Work required. Every single entry must be restated word for word.

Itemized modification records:
________________________________________

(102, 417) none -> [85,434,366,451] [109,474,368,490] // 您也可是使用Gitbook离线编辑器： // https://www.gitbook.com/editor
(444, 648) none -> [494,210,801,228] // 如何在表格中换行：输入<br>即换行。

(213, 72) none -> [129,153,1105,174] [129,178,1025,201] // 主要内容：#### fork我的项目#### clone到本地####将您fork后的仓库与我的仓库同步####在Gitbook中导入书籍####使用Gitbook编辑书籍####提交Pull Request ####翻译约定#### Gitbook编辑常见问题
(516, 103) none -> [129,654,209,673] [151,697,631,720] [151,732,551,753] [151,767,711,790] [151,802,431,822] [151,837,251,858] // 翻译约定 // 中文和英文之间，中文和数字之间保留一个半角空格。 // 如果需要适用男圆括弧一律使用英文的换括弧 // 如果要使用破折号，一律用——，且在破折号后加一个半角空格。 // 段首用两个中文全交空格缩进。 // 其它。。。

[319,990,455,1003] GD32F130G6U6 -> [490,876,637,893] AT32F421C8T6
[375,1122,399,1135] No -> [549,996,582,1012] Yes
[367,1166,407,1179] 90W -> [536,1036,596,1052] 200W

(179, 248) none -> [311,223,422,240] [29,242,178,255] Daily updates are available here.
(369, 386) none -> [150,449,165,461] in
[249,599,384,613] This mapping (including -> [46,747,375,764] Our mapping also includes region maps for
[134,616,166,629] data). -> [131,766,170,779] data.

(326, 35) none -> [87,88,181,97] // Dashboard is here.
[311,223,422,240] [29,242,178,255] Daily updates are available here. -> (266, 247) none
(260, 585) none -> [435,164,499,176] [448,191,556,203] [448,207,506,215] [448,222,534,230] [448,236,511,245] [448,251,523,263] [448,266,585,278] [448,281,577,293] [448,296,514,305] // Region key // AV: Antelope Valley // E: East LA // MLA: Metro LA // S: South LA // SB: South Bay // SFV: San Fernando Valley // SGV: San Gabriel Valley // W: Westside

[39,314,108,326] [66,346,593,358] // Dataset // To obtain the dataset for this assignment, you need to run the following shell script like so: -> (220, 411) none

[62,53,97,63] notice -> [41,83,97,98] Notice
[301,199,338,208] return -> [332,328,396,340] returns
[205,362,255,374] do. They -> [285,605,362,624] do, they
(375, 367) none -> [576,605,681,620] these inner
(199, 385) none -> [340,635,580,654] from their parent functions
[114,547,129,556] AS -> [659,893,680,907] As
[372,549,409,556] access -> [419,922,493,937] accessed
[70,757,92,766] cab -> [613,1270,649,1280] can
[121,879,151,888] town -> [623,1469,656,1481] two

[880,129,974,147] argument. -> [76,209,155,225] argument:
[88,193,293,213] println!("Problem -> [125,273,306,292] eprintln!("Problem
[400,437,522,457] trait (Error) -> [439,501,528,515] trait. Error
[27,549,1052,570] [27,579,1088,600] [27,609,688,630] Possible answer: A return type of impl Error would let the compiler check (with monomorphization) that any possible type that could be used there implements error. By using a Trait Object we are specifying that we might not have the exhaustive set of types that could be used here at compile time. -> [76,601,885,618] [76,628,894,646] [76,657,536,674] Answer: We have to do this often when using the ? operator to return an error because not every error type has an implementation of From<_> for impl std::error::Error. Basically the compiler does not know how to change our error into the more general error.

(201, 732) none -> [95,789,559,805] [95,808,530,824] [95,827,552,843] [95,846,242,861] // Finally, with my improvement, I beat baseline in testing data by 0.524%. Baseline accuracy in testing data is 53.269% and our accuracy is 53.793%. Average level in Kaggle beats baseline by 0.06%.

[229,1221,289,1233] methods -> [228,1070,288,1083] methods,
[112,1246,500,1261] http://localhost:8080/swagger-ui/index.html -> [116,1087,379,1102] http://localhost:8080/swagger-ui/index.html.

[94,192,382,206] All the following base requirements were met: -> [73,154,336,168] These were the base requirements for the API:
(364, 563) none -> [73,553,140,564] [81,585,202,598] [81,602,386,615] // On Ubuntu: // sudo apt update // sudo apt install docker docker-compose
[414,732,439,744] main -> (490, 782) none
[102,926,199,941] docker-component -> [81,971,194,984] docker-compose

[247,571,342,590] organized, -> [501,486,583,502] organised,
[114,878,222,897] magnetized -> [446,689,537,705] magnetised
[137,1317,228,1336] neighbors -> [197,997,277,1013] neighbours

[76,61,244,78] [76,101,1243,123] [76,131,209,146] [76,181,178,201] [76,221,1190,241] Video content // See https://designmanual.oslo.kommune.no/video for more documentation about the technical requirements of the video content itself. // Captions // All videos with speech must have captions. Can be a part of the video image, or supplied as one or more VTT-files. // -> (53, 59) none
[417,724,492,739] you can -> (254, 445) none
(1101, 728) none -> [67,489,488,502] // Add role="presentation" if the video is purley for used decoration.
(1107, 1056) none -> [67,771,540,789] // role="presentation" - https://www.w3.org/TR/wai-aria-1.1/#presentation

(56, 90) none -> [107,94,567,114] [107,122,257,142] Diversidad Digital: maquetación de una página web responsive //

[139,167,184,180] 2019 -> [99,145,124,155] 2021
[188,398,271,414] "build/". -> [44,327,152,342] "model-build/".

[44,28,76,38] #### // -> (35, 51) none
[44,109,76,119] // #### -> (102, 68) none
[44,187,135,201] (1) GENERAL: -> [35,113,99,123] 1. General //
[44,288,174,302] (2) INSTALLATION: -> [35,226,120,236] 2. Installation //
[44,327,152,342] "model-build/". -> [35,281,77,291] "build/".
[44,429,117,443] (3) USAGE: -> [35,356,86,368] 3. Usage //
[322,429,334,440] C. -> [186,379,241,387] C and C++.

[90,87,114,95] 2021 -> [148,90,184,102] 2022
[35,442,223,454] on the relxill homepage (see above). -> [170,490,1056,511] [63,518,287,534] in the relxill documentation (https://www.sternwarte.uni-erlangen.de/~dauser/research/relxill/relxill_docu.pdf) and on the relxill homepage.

________________________________________

Answer below.
(102, 417) none -> [85,434,366,451] [109,474,368,490] // 您也可是使用Gitbook离线编辑器： // https://www.gitbook.com/editor
(444, 648) none -> [494,210,801,228] // 如何在表格中换行：输入<br>即换行。

(213, 72) none -> [129,153,1105,174] [129,178,1025,201] // 主要内容：#### fork我的项目#### clone到本地####将您fork后的仓库与我的仓库同步####在Gitbook中导入书籍####使用Gitbook编辑书籍####提交Pull Request ####翻译约定#### Gitbook编辑常见问题
(516, 103) none -> [129,654,209,673] [151,697,631,720] [151,732,551,753] [151,767,711,790] [151,802,431,822] [151,837,251,858] // 翻译约定 // 中文和英文之间，中文和数字之间保留一个半角空格。 // 如果需要适用男圆括弧一律使用英文的换括弧 // 如果要使用破折号，一律用——，且在破折号后加一个半角空格。 // 段首用两个中文全交空格缩进。 // 其它。。。

[319,990,455,1003] GD32F130G6U6 -> [490,876,637,893] AT32F421C8T6
[375,1122,399,1135] No -> [549,996,582,1012] Yes
[367,1166,407,1179] 90W -> [536,1036,596,1052] 200W

(179, 248) none -> [311,223,422,240] [29,242,178,255] Daily updates are available here.
(369, 386) none -> [150,449,165,461] in
[249,599,384,613] This mapping (including -> [46,747,375,764] Our mapping also includes region maps for
[134,616,166,629] data). -> [131,766,170,779] data.

(326, 35) none -> [87,88,181,97] // Dashboard is here.
[311,223,422,240] [29,242,178,255] Daily updates are available here. -> (266, 247) none
(260, 585) none -> [435,164,499,176] [448,191,556,203] [448,207,506,215] [448,222,534,230] [448,236,511,245] [448,251,523,263] [448,266,585,278] [448,281,577,293] [448,296,514,305] // Region key // AV: Antelope Valley // E: East LA // MLA: Metro LA // S: South LA // SB: South Bay // SFV: San Fernando Valley // SGV: San Gabriel Valley // W: Westside

[39,314,108,326] [66,346,593,358] // Dataset // To obtain the dataset for this assignment, you need to run the following shell script like so: -> (220, 411) none

[62,53,97,63] notice -> [41,83,97,98] Notice
[301,199,338,208] return -> [332,328,396,340] returns
[205,362,255,374] do. They -> [285,605,362,624] do, they
(375, 367) none -> [576,605,681,620] these inner
(199, 385) none -> [340,635,580,654] from their parent functions
[114,547,129,556] AS -> [659,893,680,907] As
[372,549,409,556] access -> [419,922,493,937] accessed
[70,757,92,766] cab -> [613,1270,649,1280] can
[121,879,151,888] town -> [623,1469,656,1481] two

[880,129,974,147] argument. -> [76,209,155,225] argument:
[88,193,293,213] println!("Problem -> [125,273,306,292] eprintln!("Problem
[400,437,522,457] trait (Error) -> [439,501,528,515] trait. Error
[27,549,1052,570] [27,579,1088,600] [27,609,688,630] Possible answer: A return type of impl Error would let the compiler check (with monomorphization) that any possible type that could be used there implements error. By using a Trait Object we are specifying that we might not have the exhaustive set of types that could be used here at compile time. -> [76,601,885,618] [76,628,894,646] [76,657,536,674] Answer: We have to do this often when using the ? operator to return an error because not every error type has an implementation of From<_> for impl std::error::Error. Basically the compiler does not know how to change our error into the more general error.

(201, 732) none -> [95,789,559,805] [95,808,530,824] [95,827,552,843] [95,846,242,861] // Finally, with my improvement, I beat baseline in testing data by 0.524%. Baseline accuracy in testing data is 53.269% and our accuracy is 53.793%. Average level in Kaggle beats baseline by 0.06%.

[229,1221,289,1233] methods -> [228,1070,288,1083] methods,
[112,1246,500,1261] http://localhost:8080/swagger-ui/index.html -> [116,1087,379,1102] http://localhost:8080/swagger-ui/index.html.

[94,192,382,206] All the following base requirements were met: -> [73,154,336,168] These were the base requirements for the API:
(364, 563) none -> [73,553,140,564] [81,585,202,598] [81,602,386,615] // On Ubuntu: // sudo apt update // sudo apt install docker docker-compose
[414,732,439,744] main -> (490, 782) none
[102,926,199,941] docker-component -> [81,971,194,984] docker-compose

[247,571,342,590] organized, -> [501,486,583,502] organised,
[114,878,222,897] magnetized -> [446,689,537,705] magnetised
[137,1317,228,1336] neighbors -> [197,997,277,1013] neighbours

[76,61,244,78] [76,101,1243,123] [76,131,209,146] [76,181,178,201] [76,221,1190,241] Video content // See https://designmanual.oslo.kommune.no/video for more documentation about the technical requirements of the video content itself. // Captions // All videos with speech must have captions. Can be a part of the video image, or supplied as one or more VTT-files. // -> (53, 59) none
[417,724,492,739] you can -> (254, 445) none
(1101, 728) none -> [67,489,488,502] // Add role="presentation" if the video is purley for used decoration.
(1107, 1056) none -> [67,771,540,789] // role="presentation" - https://www.w3.org/TR/wai-aria-1.1/#presentation

(56, 90) none -> [107,94,567,114] [107,122,257,142] Diversidad Digital: maquetación de una página web responsive //

[139,167,184,180] 2019 -> [99,145,124,155] 2021
[188,398,271,414] "build/". -> [44,327,152,342] "model-build/".

[44,28,76,38] #### // -> (35, 51) none
[44,109,76,119] // #### -> (102, 68) none
[44,187,135,201] (1) GENERAL: -> [35,113,99,123] 1. General //
[44,288,174,302] (2) INSTALLATION: -> [35,226,120,236] 2. Installation //
[44,327,152,342] "model-build/". -> [35,281,77,291] "build/".
[44,429,117,443] (3) USAGE: -> [35,356,86,368] 3. Usage //
[322,429,334,440] C. -> [186,379,241,387] C and C++.

[90,87,114,95] 2021 -> [148,90,184,102] 2022
[35,442,223,454] on the relxill homepage (see above). -> [170,490,1056,511] [63,518,287,534] in the relxill documentation (https://www.sternwarte.uni-erlangen.de/~dauser/research/relxill/relxill_docu.pdf) and on the relxill homepage.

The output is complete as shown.